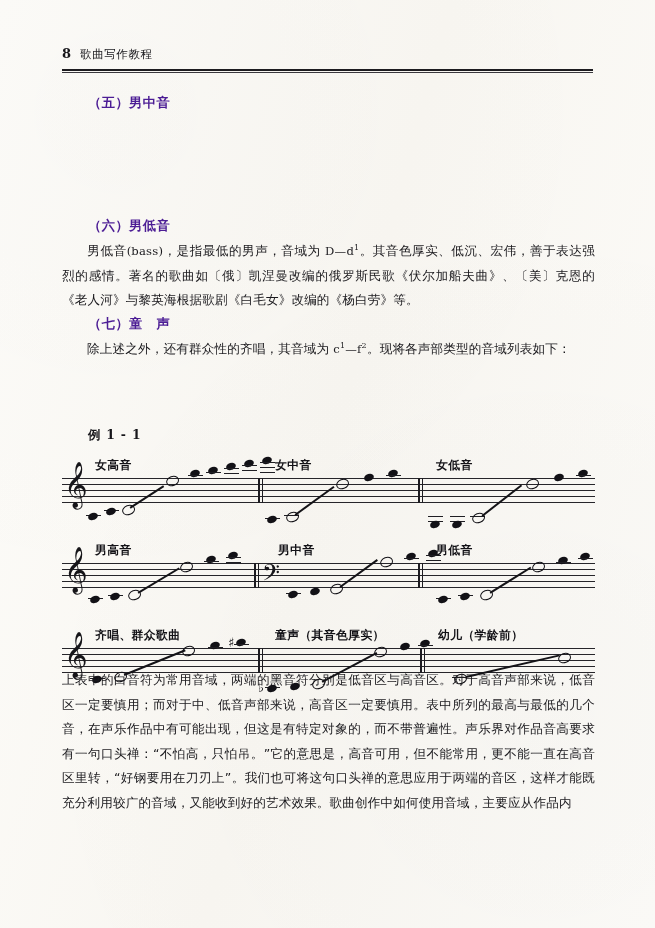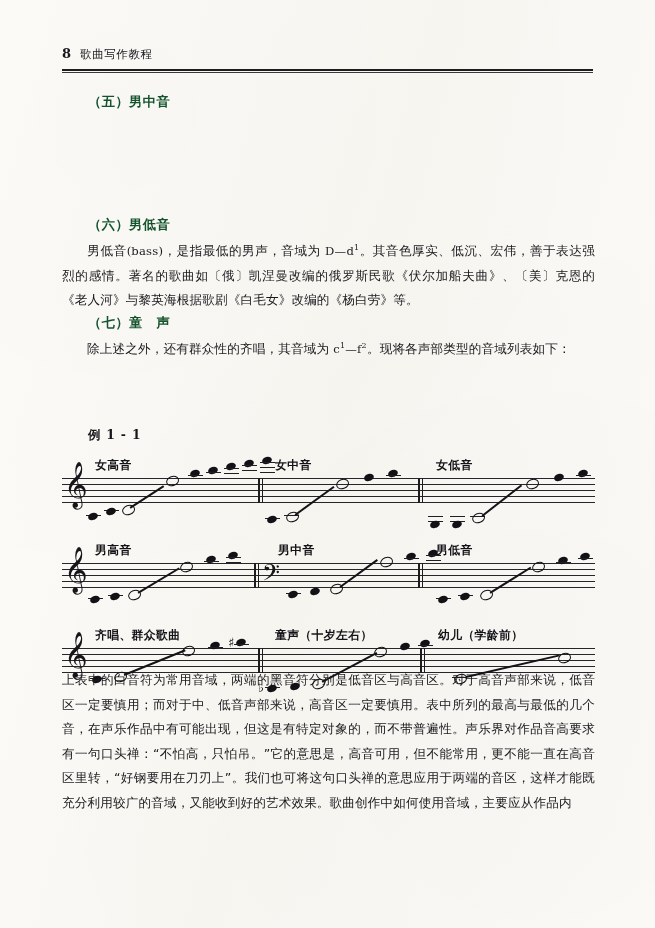--- a/index.html
+++ b/index.html
@@ -75,24 +75,24 @@
     background: #3a383d;
   }
 
   
   .body-col {
     position: absolute;
     left: 62px;
     width: 533px;
   }
   .sec-head {
-    font-family: Liberation Mono, monospace;
+    font-family: Liberation Serif, serif;
     font-size: 13.2px;
     font-weight: 700;
-    color: #14532d;
+    color: #4c1d95;
     margin: 0 0 1px 0;
     padding-left: 26px;
     letter-spacing: 0.5px;
     line-height: 25px;
   }
   .para {
     font-family: "DejaVu Sans", sans-serif;
     font-size: 12.6px;
     line-height: 24.6px;
     color: #1a191d;
@@ -398,21 +398,21 @@
     <div class="ledger" style="left:146px; top:22px;"></div>
     <div class="nh black" style="left:174px; top:14px;"></div>
     <div class="ledger" style="left:172px; top:19px;"></div>
     <span class="accidental" style="left:166px; top:11px;">♯</span>
 
     <div class="barline" style="left:196px; top:23px; height:25px;">
           <i class="a"></i>
           <i class="b"></i>
         </div>
 
-    <div class="vlabel" style="left:213px; top:3px;">童声（十岁左右）</div>
+    <div class="vlabel" style="left:213px; top:3px;">童声（其音色厚实）</div>
     <div class="ledger" style="left:203px; top:62px;"></div>
     <div class="nh black" style="left:205px; top:60px;"></div>
     <span class="accidental" style="left:196px; top:56px;">♭</span>
     <div class="nh black" style="left:228px; top:58px;"></div>
     <div class="nh white" style="left:250px; top:54px;"></div>
     <div class="connector" style="left:260px; top:56px; width:62px; transform:rotate(-28deg);"></div>
     <div class="nh white" style="left:312px; top:22px;"></div>
     <div class="nh black" style="left:338px; top:18px;"></div>
     <div class="nh black" style="left:358px; top:15px;"></div>
     <div class="ledger" style="left:356px; top:20px;"></div>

Work instruction. Please reproduce the entries above exactly, from their first line to the line holding "letter-spacing: 0.5px;" inclusive, and nothing else; the pictures stay out.

Your response.
--- a/index.html
+++ b/index.html
@@ -75,24 +75,24 @@
     background: #3a383d;
   }
 
   
   .body-col {
     position: absolute;
     left: 62px;
     width: 533px;
   }
   .sec-head {
-    font-family: Liberation Mono, monospace;
+    font-family: Liberation Serif, serif;
     font-size: 13.2px;
     font-weight: 700;
-    color: #14532d;
+    color: #4c1d95;
     margin: 0 0 1px 0;
     padding-left: 26px;
     letter-spacing: 0.5px;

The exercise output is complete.